In the first, Roberts explains that the system that determines room atmosphere has been in the game for quite some time, accounting for players suffocating in vaccuum, the game’s atmospheric flight model, and weather among other things. Furthermore, atmospheres are either mutable (able to shift from one state to another, as in opening a sealed spaceship to the vaccuum and suddenly having no atmosphere) and immutable (space has not atmosphere everywhere, planets do). The team is working on ways to refine that further for ships, but that will take some effort as they need to introduce some literal plumbing components.

The second post, however, is where things get zesty: Roberts responded to a reply from the OP in that same thread where he railed against issues with how people offer their complaints about Star Citizen’s dev cycle.

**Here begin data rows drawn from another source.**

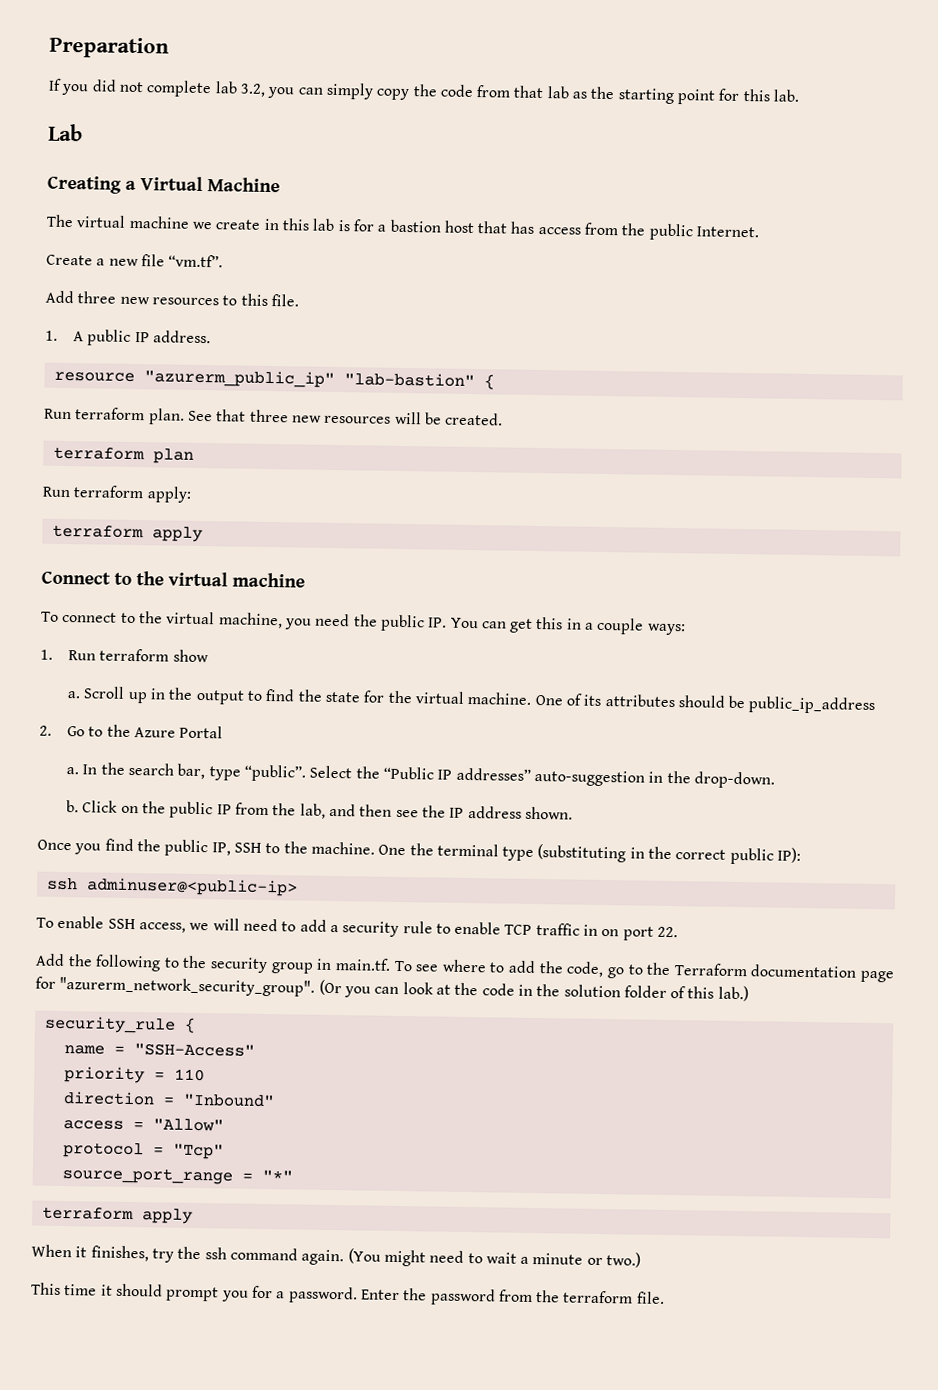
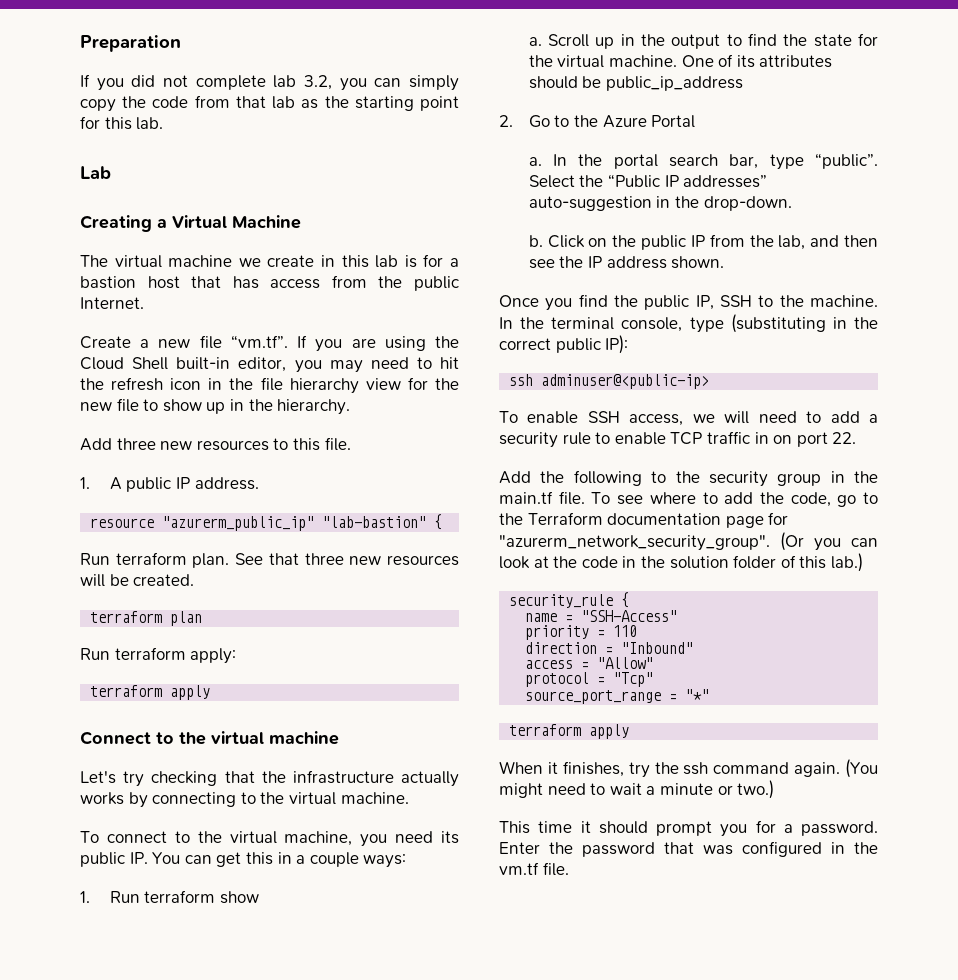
(224, 261) none -> [297,335,460,352] [80,357,459,373] [80,377,459,394] [80,398,351,415] If you are using the Cloud Shell built-in editor, you may need to hit the refresh icon in the file hierarchy view for the new file to show up in the hierarchy.
(305, 580) none -> [80,770,459,787] [80,792,409,808] // Let's try checking that the infrastructure actually works by connecting to the virtual machine.
[353,614,378,627] the -> [441,831,459,844] its
(125, 768) none -> [613,154,658,169] portal
[378,844,407,856] One -> [499,317,513,329] In
(499, 850) none -> [621,317,683,332] console,
[334,958,391,971] main.tf. -> [854,471,878,483] [499,491,585,505] the main.tf file.
[498,1289,634,1304] from the terraform -> [664,841,878,857] [499,862,539,875] that was configured in the vm.tf

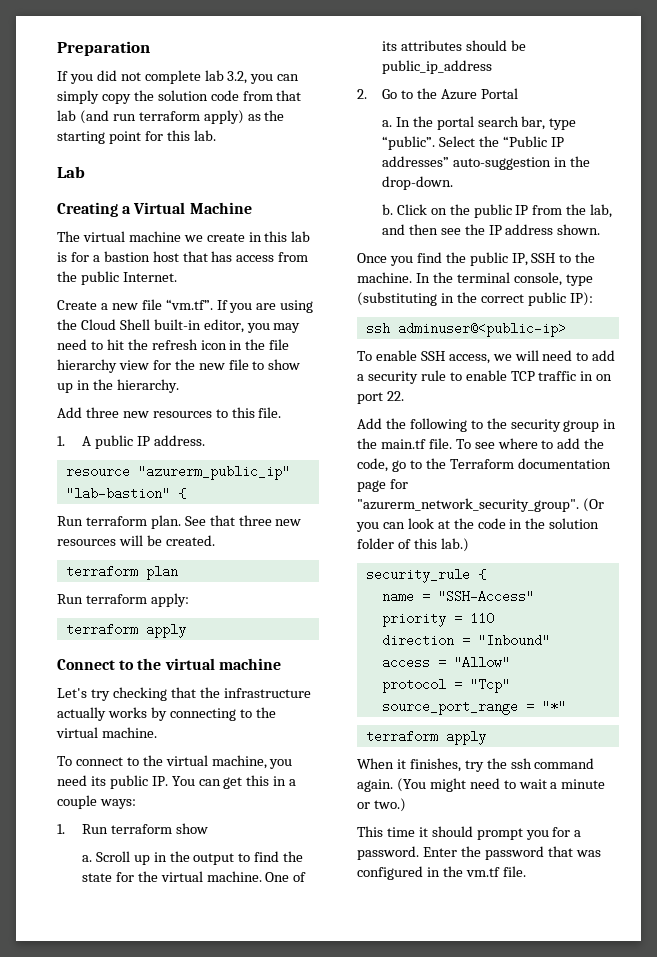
(147, 102) none -> [157,90,208,101] solution
(296, 102) none -> [79,110,244,124] (and run terraform apply)

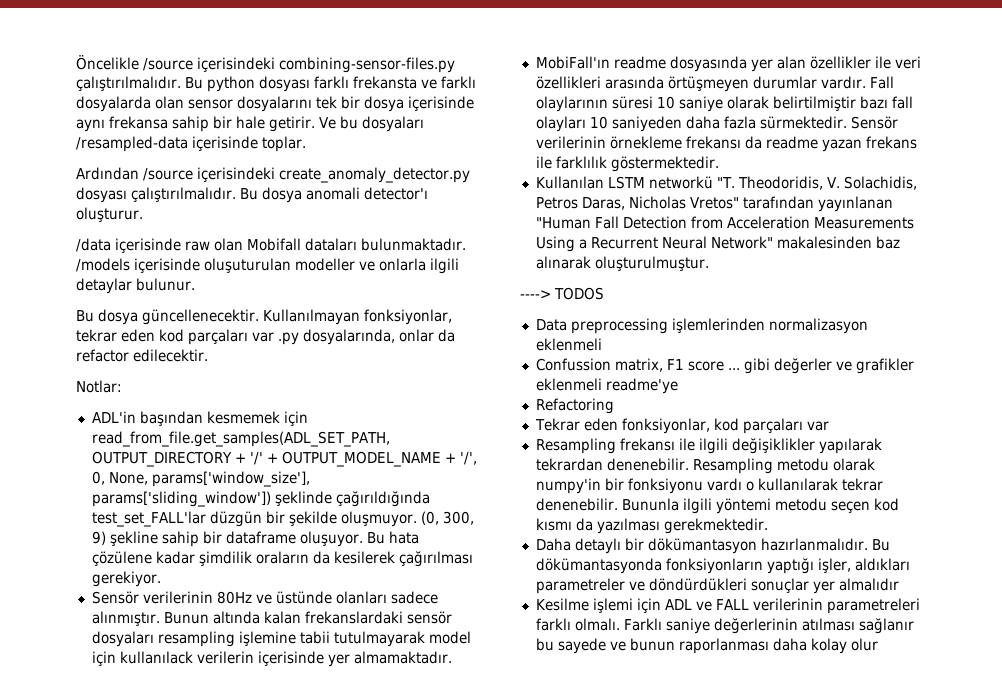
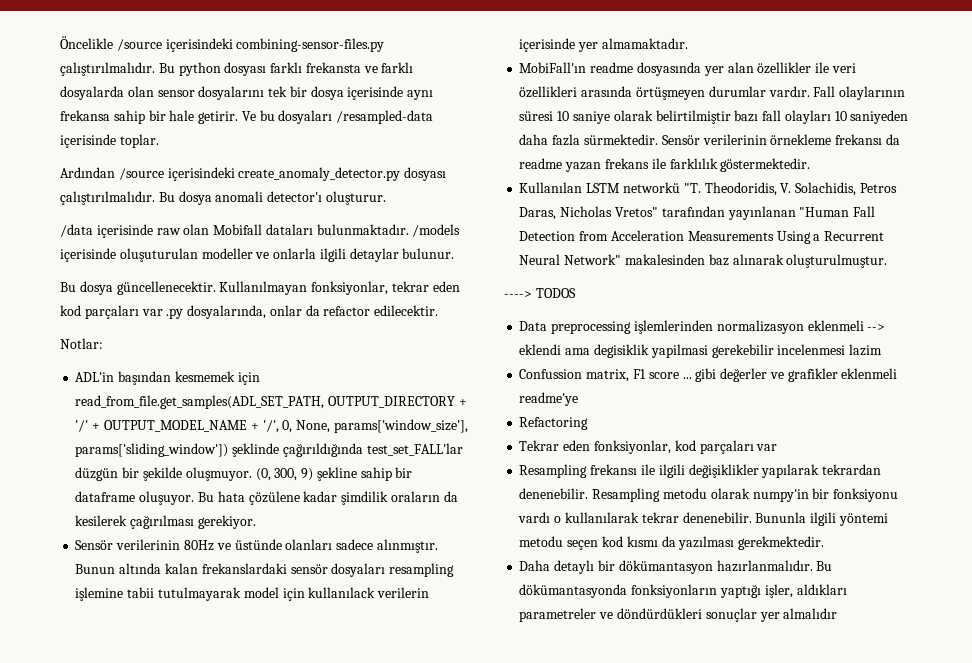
(602, 344) none -> [867,324,886,331] [519,344,883,358] --> eklendi ama degisiklik yapilmasi gerekebilir incelenmesi lazim
[535,598,920,614] [535,618,914,634] [535,638,878,654] // Kesilme işlemi için ADL ve FALL verilerinin parametreleri farklı olmalı. Farklı saniye değerlerinin atılması sağlanır bu sayede ve bunun raporlanması daha kolay olur -> (838, 613) none

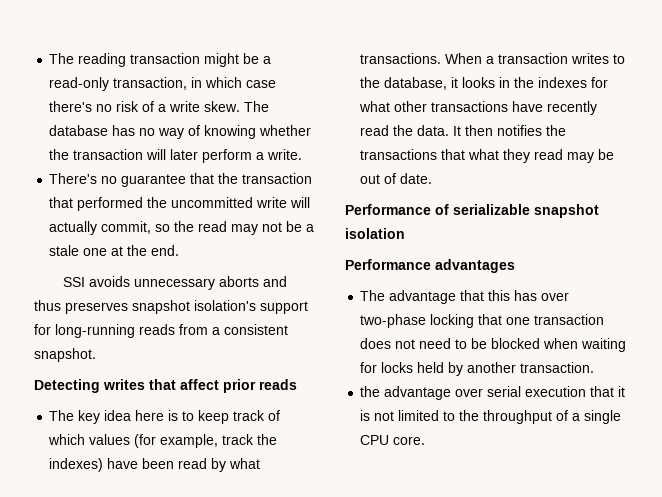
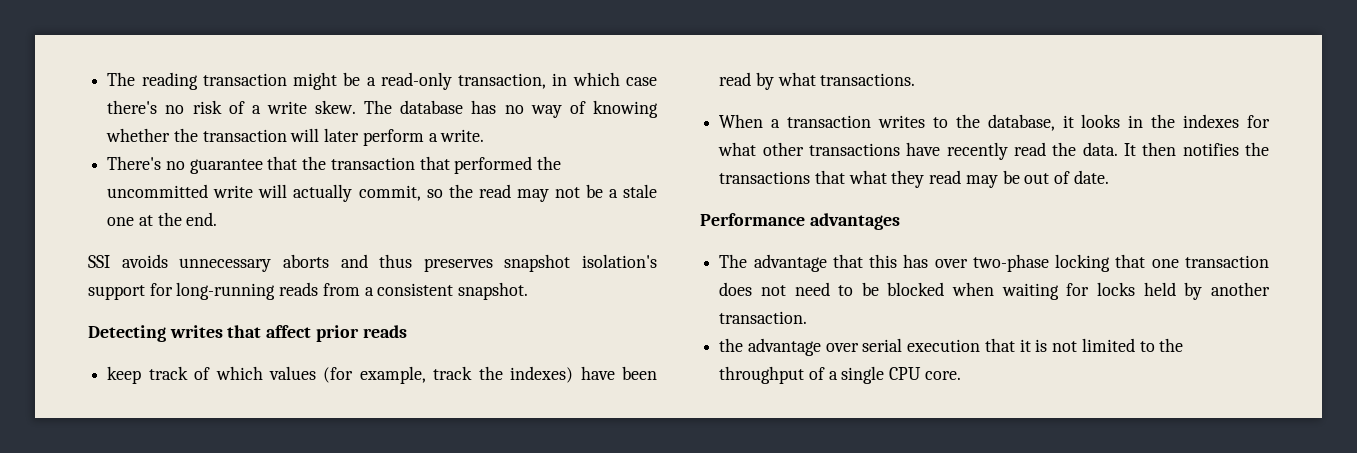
[49,410,195,424] The key idea here is to -> (407, 331) none
(442, 58) none -> (916, 79) //
[345,204,599,218] [345,228,405,239] // Performance of serializable snapshot isolation -> (1109, 177) none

“My biggest disappointment with modern internet discourse is that there’s a significant amount of cynicism, especially in forum or Reddit debates, and a portion of people assume the worst. If a feature is missing, late or buggy it’s because the company or the developer lied and or / is incompetent as opposed to the fact that it just took longer and had more problems than the team thought it would when they originally set out to build it. Developers by their very nature are optimistic. You have to be to build things that haven’t ever been built before. Otherwise the sheer weight of what is needed to be done can crush you. But being optimistic or not foreseeing issues isn’t the same as lying or deliberately misleading people. Everyone at CIG is incredibly passionate about making Star Citizen the most immersive massively multiplayer first person universe sandbox, and everyone works very hard to deliver that. If we could deliver harder, faster, better we would. We get just as frustrated with the time things take.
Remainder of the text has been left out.